We are here to help. Visit our Coronavirus (COVID-19) Task Force Resource Center for the latest developments and legal updates.

We are here to help. Visit our Coronavirus (COVID-19) Task Force Resource Center for the latest developments and legal updates.

Morris Manning & Martin, LLP

MMM Revenue Recognition Bulletin -- Vol. 1, No. 3

This Morris, Manning & Martin Revenue Recognition Bulletin reviews recent case developments in the revenue recognition area and identifies practical suggestions for addressing these recent developments.

In November 2003, the Securities and Exchange Commission and Gateway, Inc. settled cease-and-desist proceedings. The SEC alleged various improper accounting practices. As discussed in the last Bulletin, those improper practices included the acceleration of purported revenue from payments by an ISP to Gateway for bundling the ISP’s Internet service with a Gateway PC purchase. This Bulletin discusses another allegedly improper practice: “bill-and-hold” sales.

This involved an arrangement with one of Gateway’s larger customers, a rent-to-own consumer leasing company. In April 2000, Gateway commenced a relationship with the leasing company that included the leasing company’s agreement to purchase PCs from Gateway to rent to its customers.
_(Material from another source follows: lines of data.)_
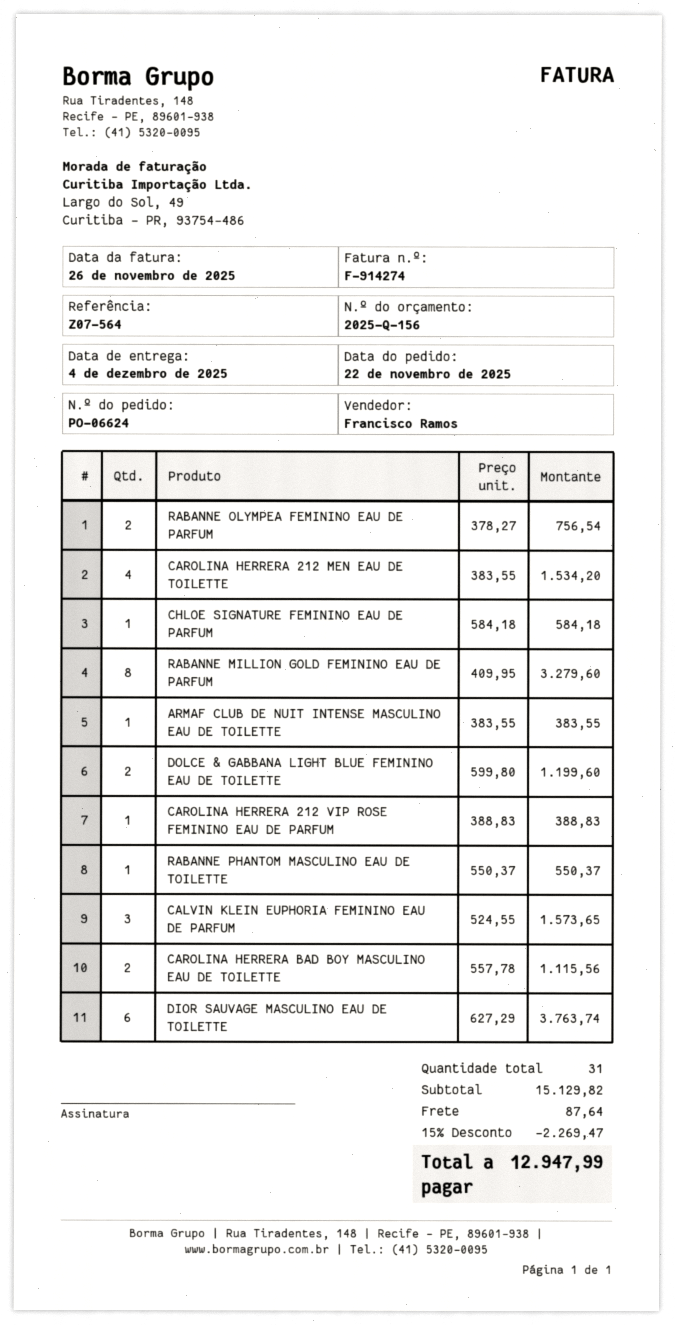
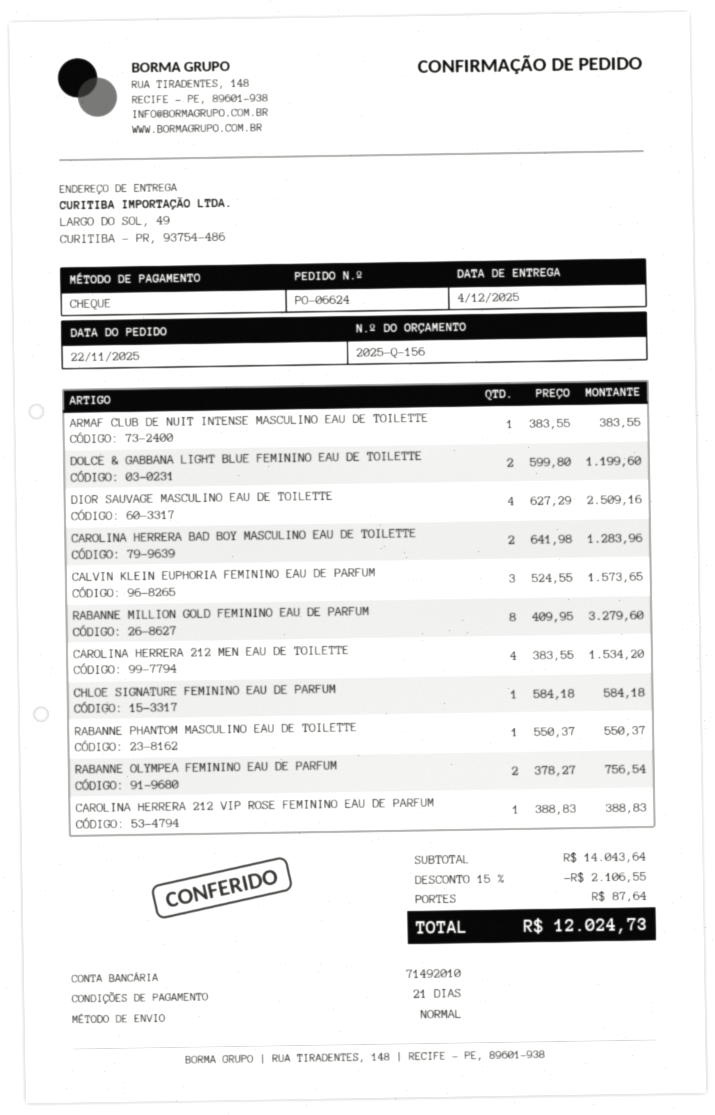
CAROLINA HERRERA BAD BOY MASCULINO EAU DE TOILETTE: 2 x 557.78 = 1115.56 -> 2 x 641.98 = 1283.96
DIOR SAUVAGE MASCULINO EAU DE TOILETTE: 6 x 627.29 = 3763.74 -> 4 x 627.29 = 2509.16
subtotal: 15129.82 -> 14043.64
discount: 15% = 2269.47 -> 15% = 2106.55
total: 12947.99 -> 12024.73

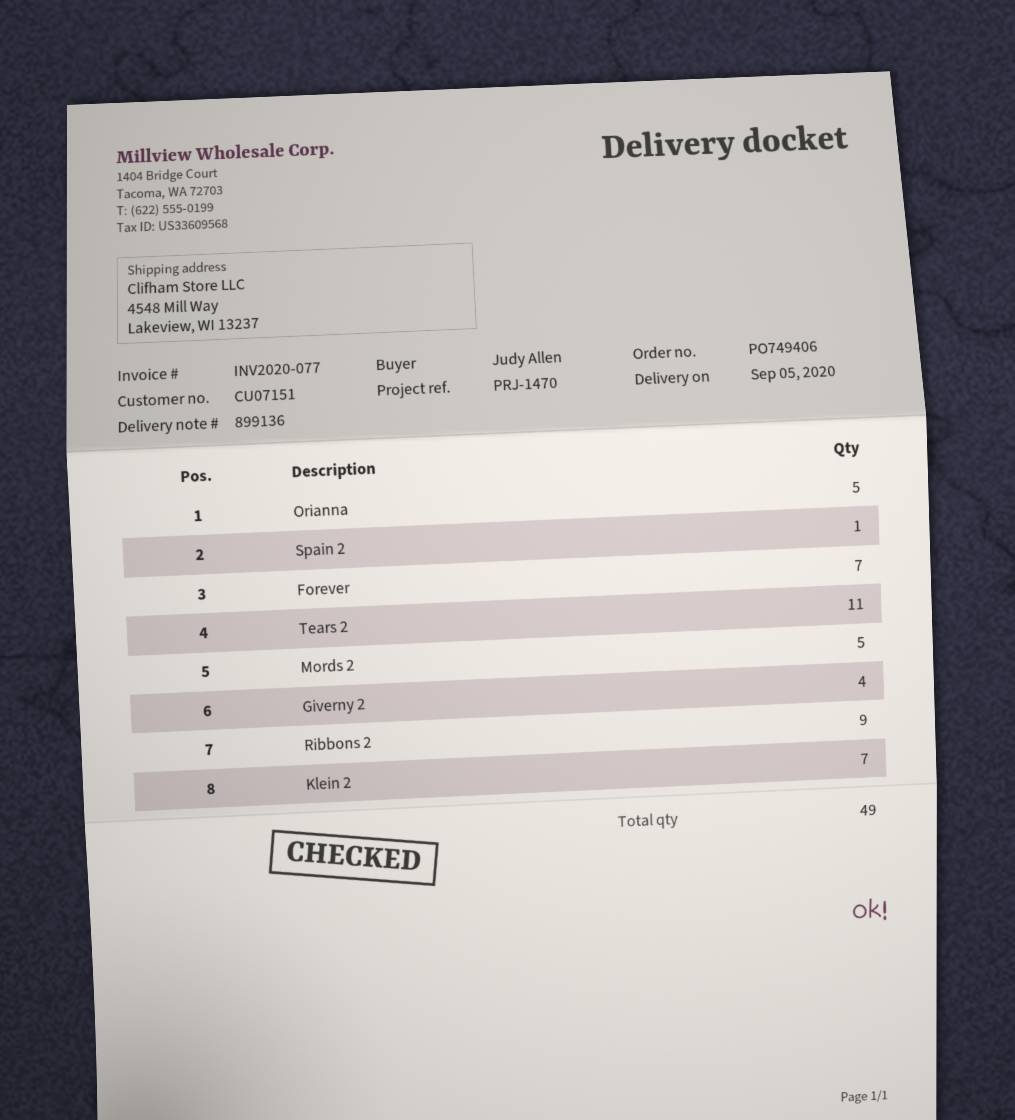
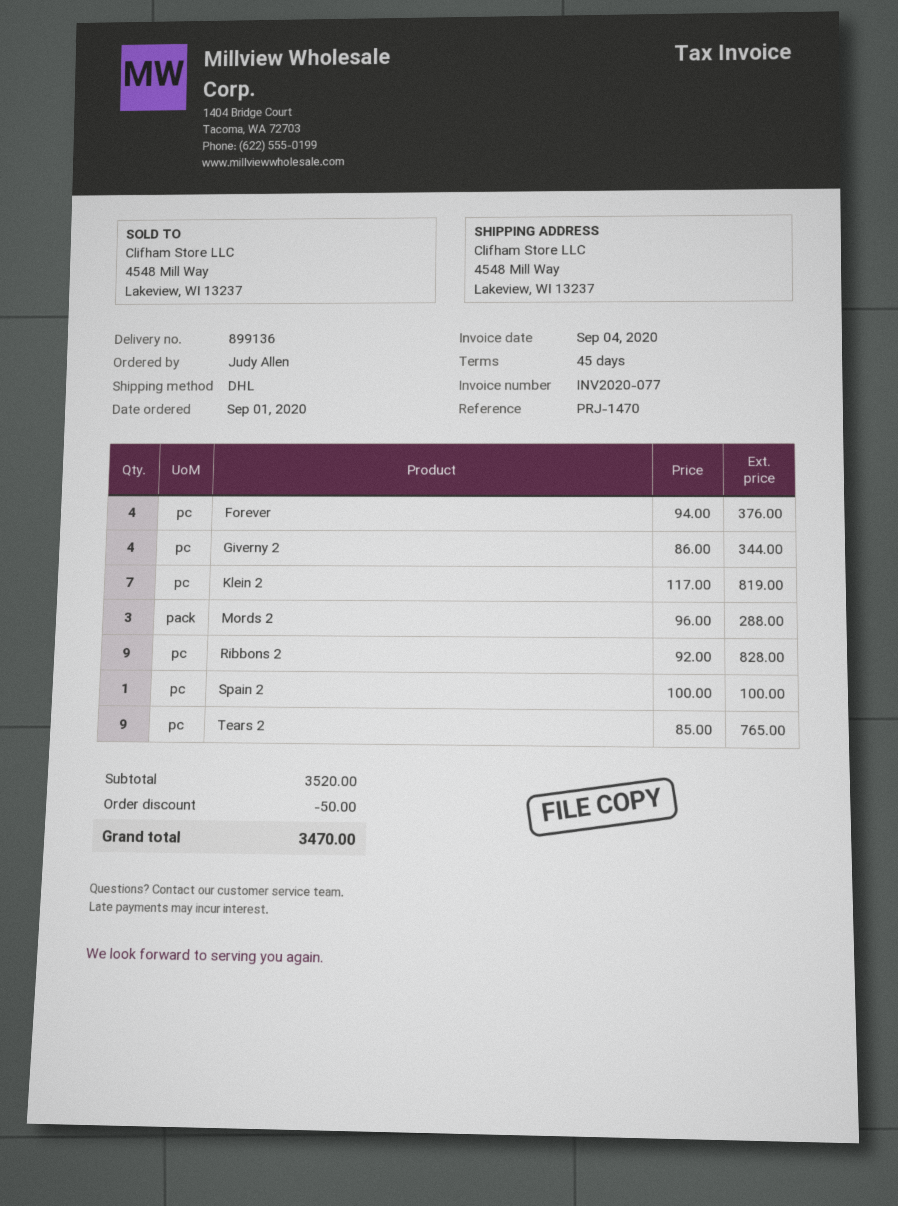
Orianna: 5 -> none
Forever: 7 -> 4
Tears 2: 11 -> 9
Mords 2: 5 -> 3

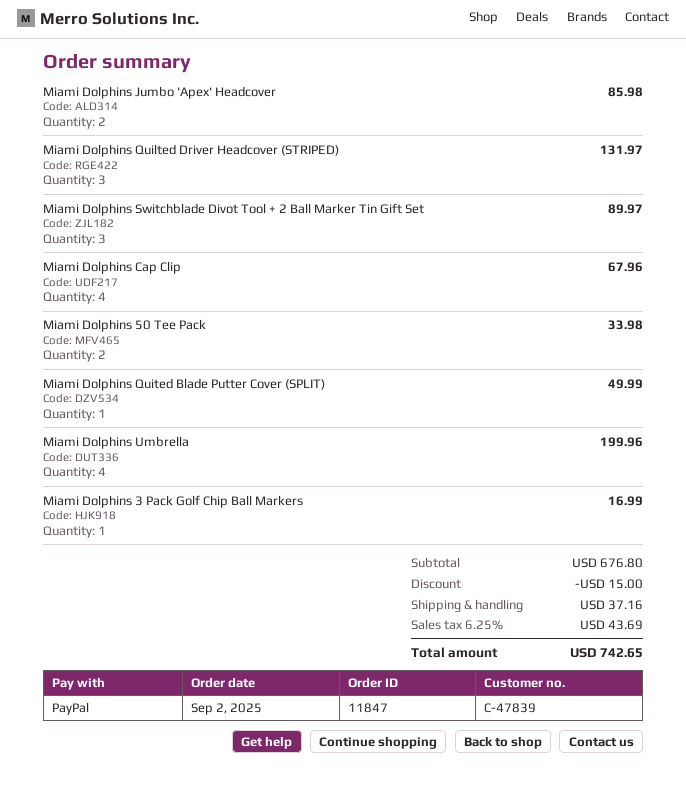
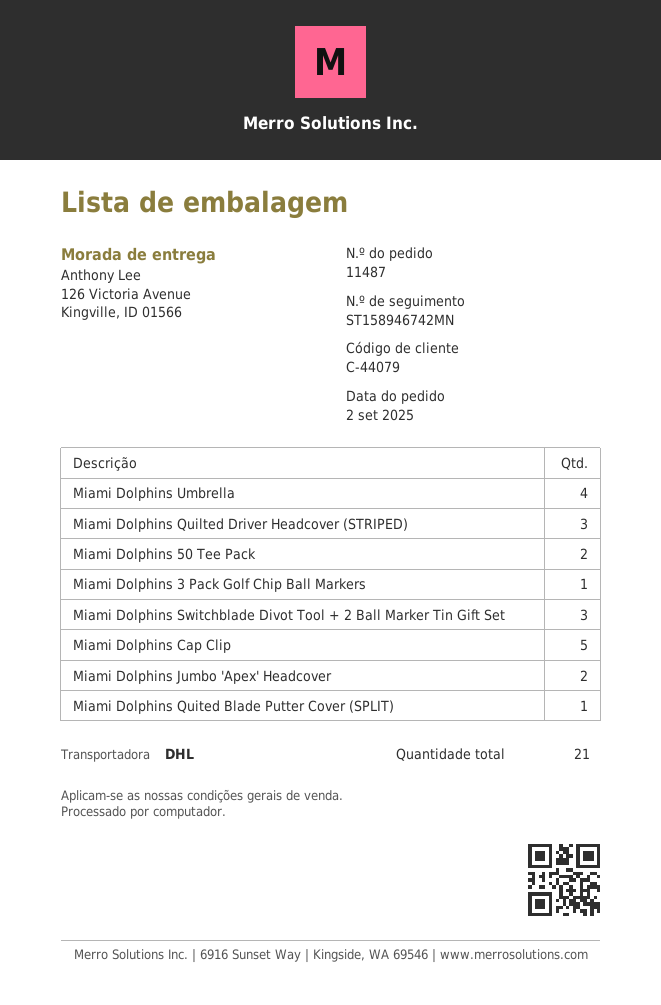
order number: 11847 -> 11487
customer number: C-47839 -> C-44079
Miami Dolphins Cap Clip: 4 -> 5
Initially, the leasing company issued a blanket purchase order for PCs for each of its stores throughout the country. It then placed smaller purchase orders with Gateway based on the needs of a particular store. Gateway then shipped the PCs directly to the store that sought them and invoiced the corporate office of the leasing company for the order.

On September 21, 2000, a Gateway sales representative sent an e-mail to the leasing company confirming that it would issue a purchase order for $16.5 million of hardware, for which it would receive a 5% discount, that it would be billed by September 30, 2000 and that it would take possession of the PCs by October 31, 2000. The e-mail did not reference any warehousing arrangements.

The parties actually agreed that the leasing company would not take the product until the fourth quarter, after it issued subsequent purchase orders from individual stores, as had been its practice. They also agreed that the leasing company would be invoiced and pay on the subsequent store purchase orders, not the $16.5 million purchase order.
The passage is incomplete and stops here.